The February Majlis Elections in Iran

Despite Their Stranglehold on Government, Popular Support for Conservatives Dwindling

By George W. Cave

Iranian President Mohammad Khatami has had limited success to date in implementing his reform program. His biggest impediment has been the Majlis, the Iranian parliament where all bills originate and which is constitutionally the most powerful organ of government. This highlights the importance of new elections for the Majlis scheduled for February.

At present the conservatives have a slim majority in the Majlis, and they also have an enormous advantage in the dictatorial power wielded by their leader, Ayatollah Khamenei, the Rahbar-l-Moazem (Supreme Guide). Under the principle of velayat-e-faqih (guardianship of the religious jurist) he holds his position for life and can only be removed by the Assembly of Experts. The Assembly of Experts consists of 86 Islamic scholars from throughout Iran who are elected for an eight-year term. The next election will not be until 2006 and the current Assembly supports Khamenei.

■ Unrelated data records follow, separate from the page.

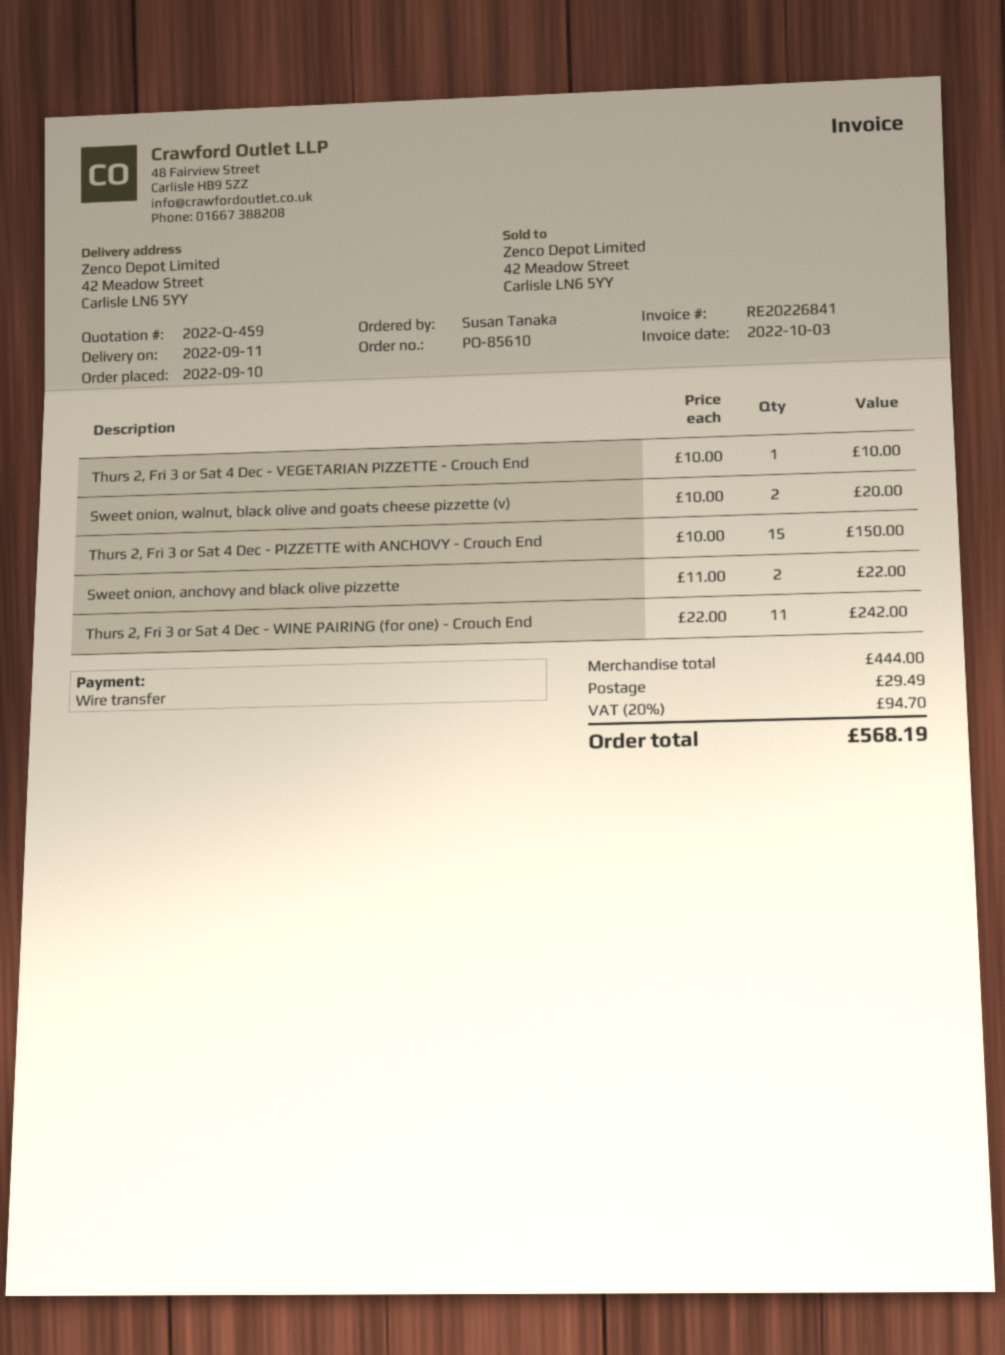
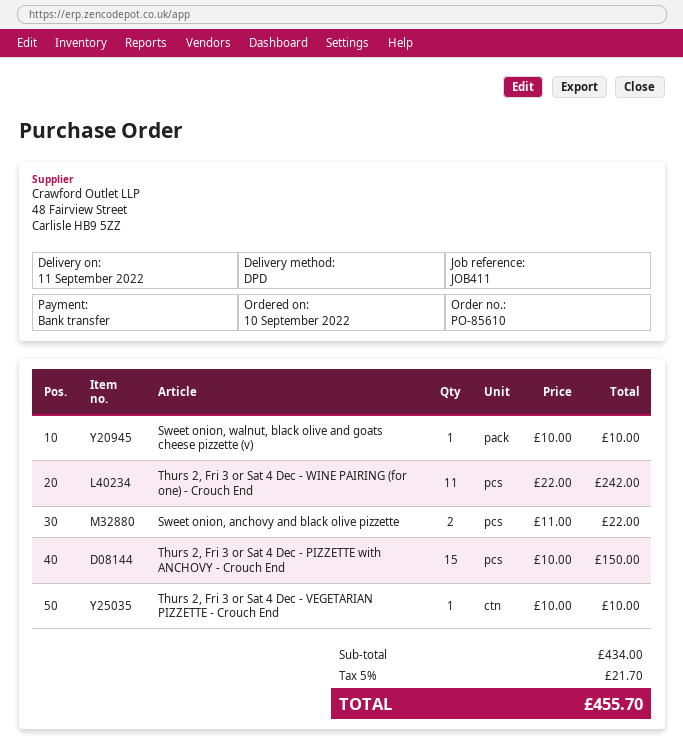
Sweet onion, walnut, black olive and goats cheese pizzette (v): 2 x 10.00 = 20.00 -> 1 x 10.00 = 10.00
subtotal: 444.00 -> 434.00
shipping: 29.49 -> none
tax: 20% = 94.70 -> 5% = 21.70
total: 568.19 -> 455.70

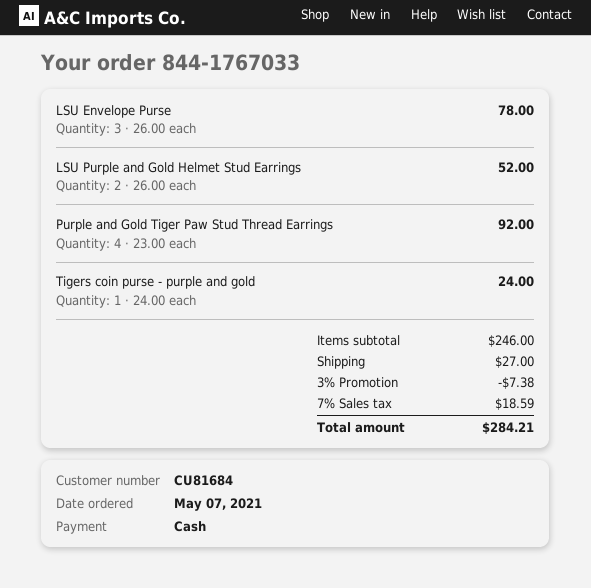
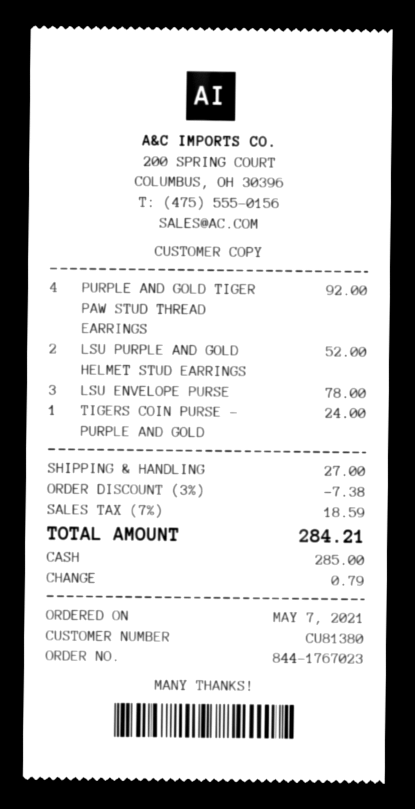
order number: 844-1767033 -> 844-1767023
customer number: CU81684 -> CU81380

The conservatives also control the security forces, including the Law Enforcement Forces (LEF) which were formed in 1991 by merging the Gendarmerie, the National Police and the Islamic Revolutionary Committees. Perhaps the most important conservative asset is the Council of Guardians of the Constitution, whose main role is to render judgment on all bills passed by the Majlis. The Council of Guardians' other role is to approve or disapprove all candidates for elective office. This is a major impediment to democratic elections, since it limits the choices offered to the voters to candidates approved by the incumbent government. The Council of Guardians consists of 12 members. Six of them are clerics who are masters of Fiq (jurisprudence). They are appointed by the Supreme Guide, Khamenei, and are the Council's only voting members. The six other non-voting members are lawyers appointed by the judiciary and approved by the Majlis . Most clerics who support the conservatives belong to the Ruhaniyyat, an organization of conservative clerics supportive of Khamenei's policies.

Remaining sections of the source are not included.